* Study material *
┏━━

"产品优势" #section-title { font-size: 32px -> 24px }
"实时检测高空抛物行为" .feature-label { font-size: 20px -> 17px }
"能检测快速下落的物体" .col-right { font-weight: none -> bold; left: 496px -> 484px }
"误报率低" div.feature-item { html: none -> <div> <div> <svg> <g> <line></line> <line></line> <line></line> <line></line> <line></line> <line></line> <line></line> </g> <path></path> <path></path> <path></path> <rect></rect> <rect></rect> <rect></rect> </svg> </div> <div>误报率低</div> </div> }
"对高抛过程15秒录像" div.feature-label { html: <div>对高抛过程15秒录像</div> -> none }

┗━━
┏━━

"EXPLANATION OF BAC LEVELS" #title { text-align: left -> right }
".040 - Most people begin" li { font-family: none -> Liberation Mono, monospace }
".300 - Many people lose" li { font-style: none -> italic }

┗━━
┏━━

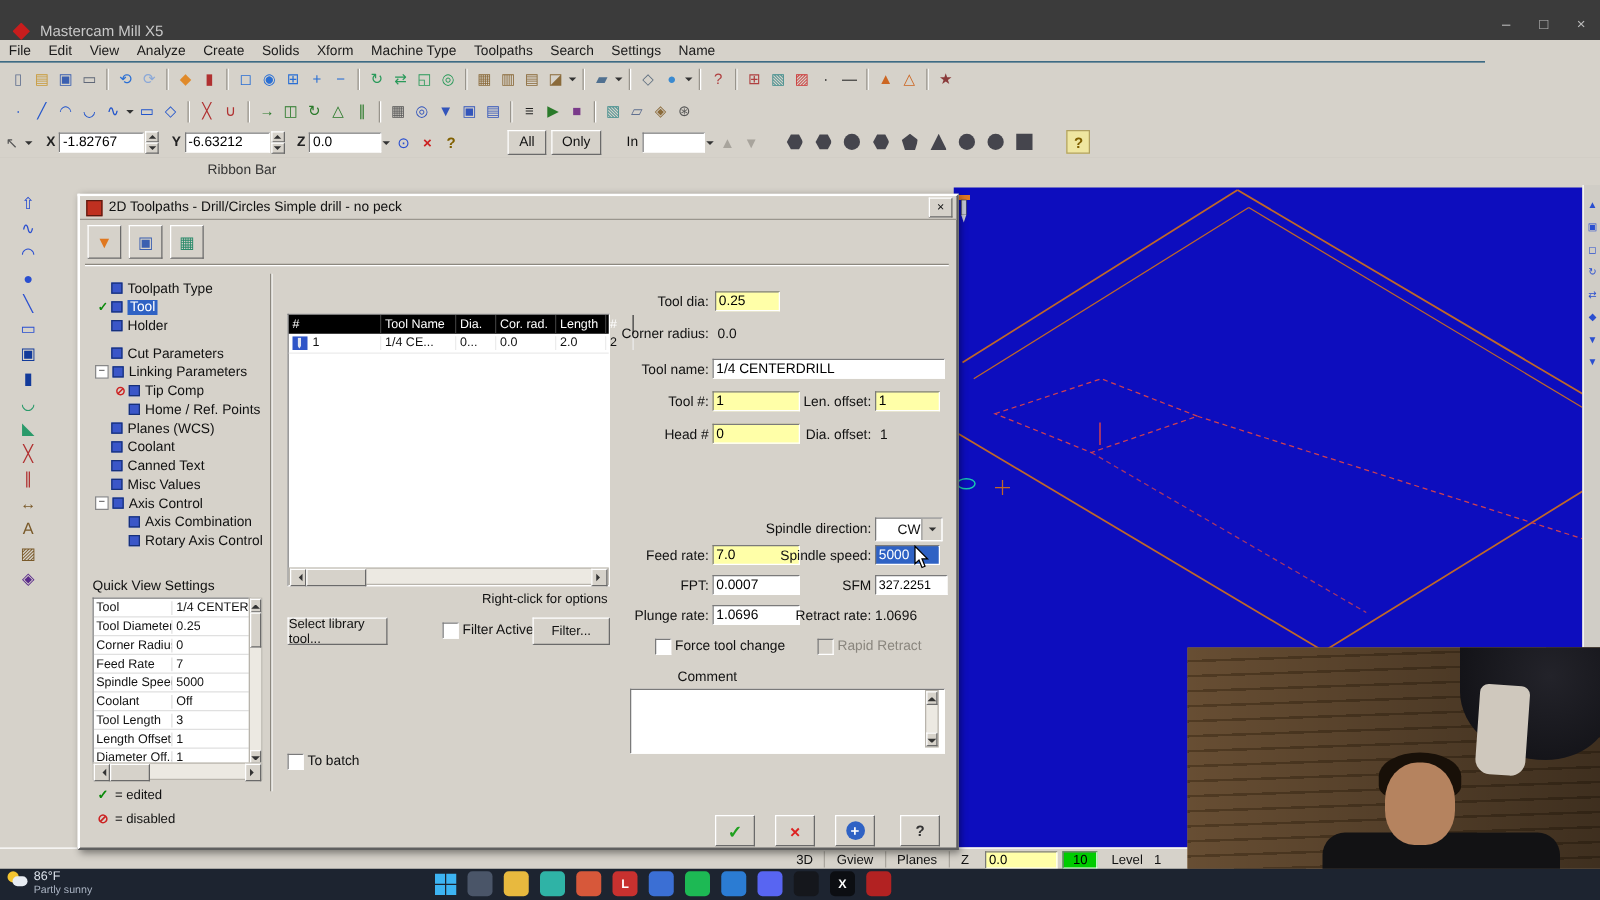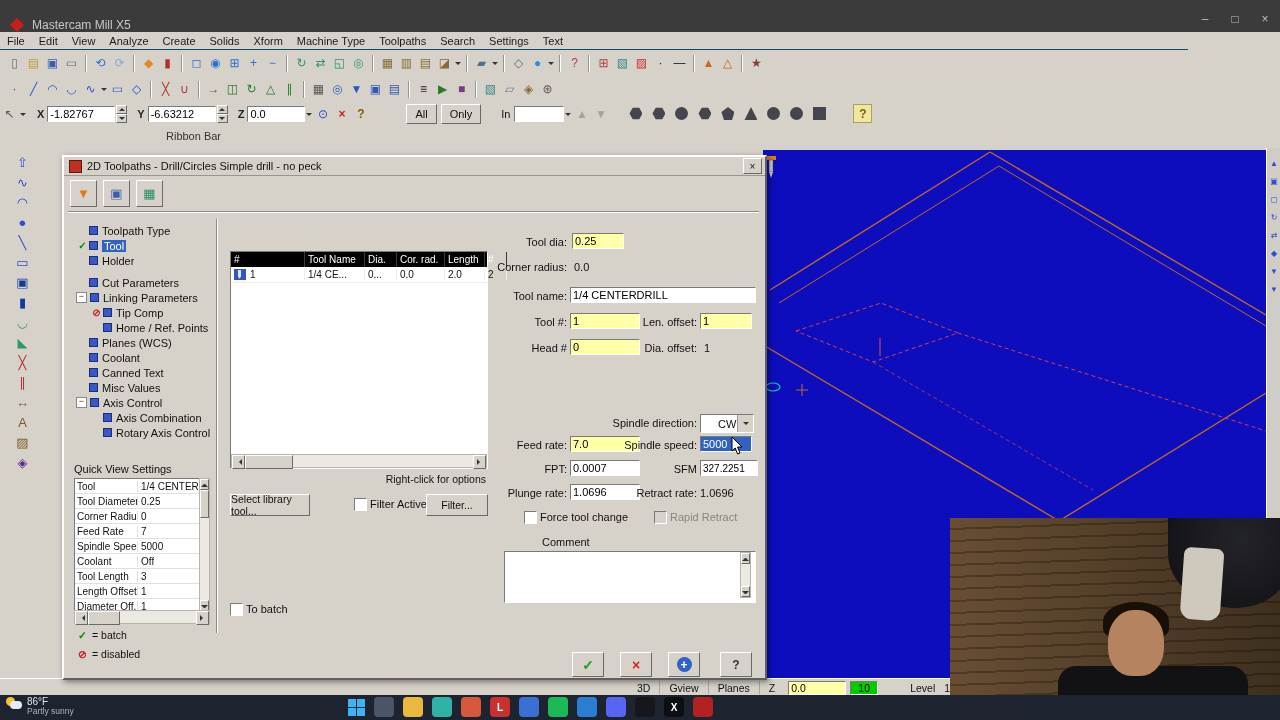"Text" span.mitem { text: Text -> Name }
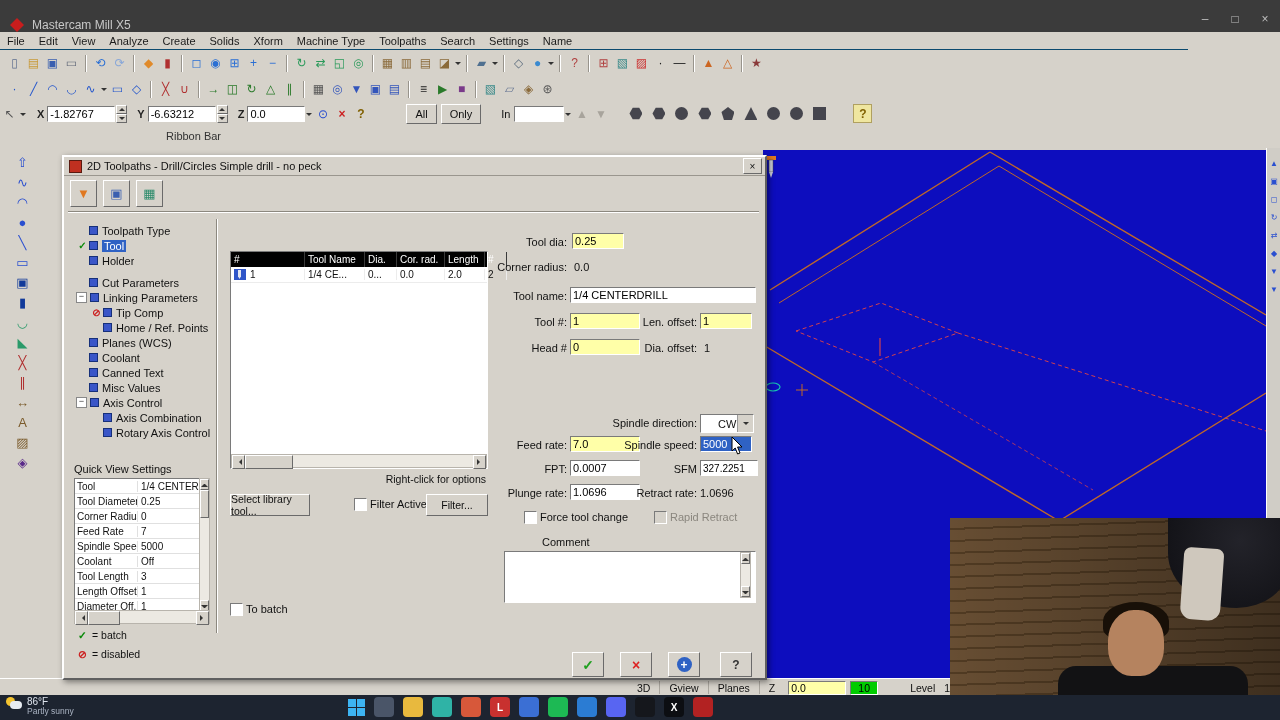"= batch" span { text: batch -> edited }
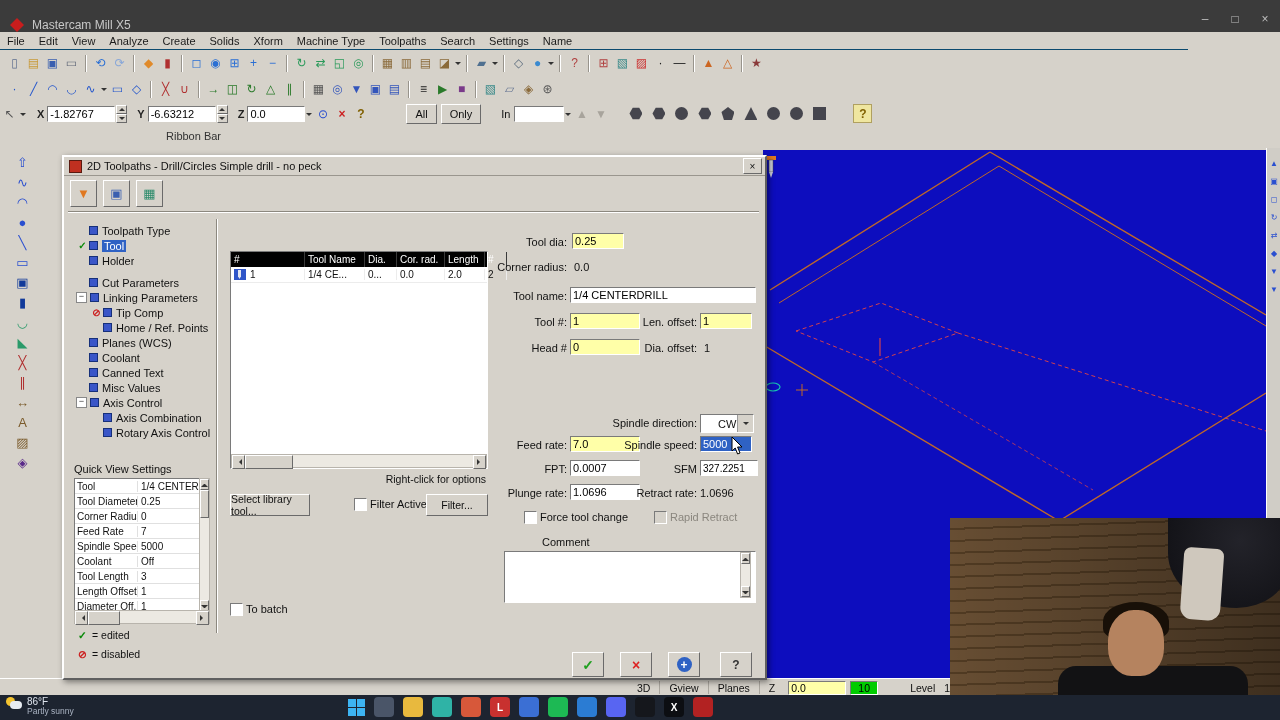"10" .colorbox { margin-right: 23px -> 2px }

┗━━

Restate word for word the entries above, starting at the line with "font-size: 20px ->" and ending at the line with "html: <div>对高抛过程15秒录像</div> ->", inclusive, and no others.

* Your response *
"实时检测高空抛物行为" .feature-label { font-size: 20px -> 17px }
"能检测快速下落的物体" .col-right { font-weight: none -> bold; left: 496px -> 484px }
"误报率低" div.feature-item { html: none -> <div> <div> <svg> <g> <line></line> <line></line> <line></line> <line></line> <line></line> <line></line> <line></line> </g> <path></path> <path></path> <path></path> <rect></rect> <rect></rect> <rect></rect> </svg> </div> <div>误报率低</div> </div> }
"对高抛过程15秒录像" div.feature-label { html: <div>对高抛过程15秒录像</div> -> none }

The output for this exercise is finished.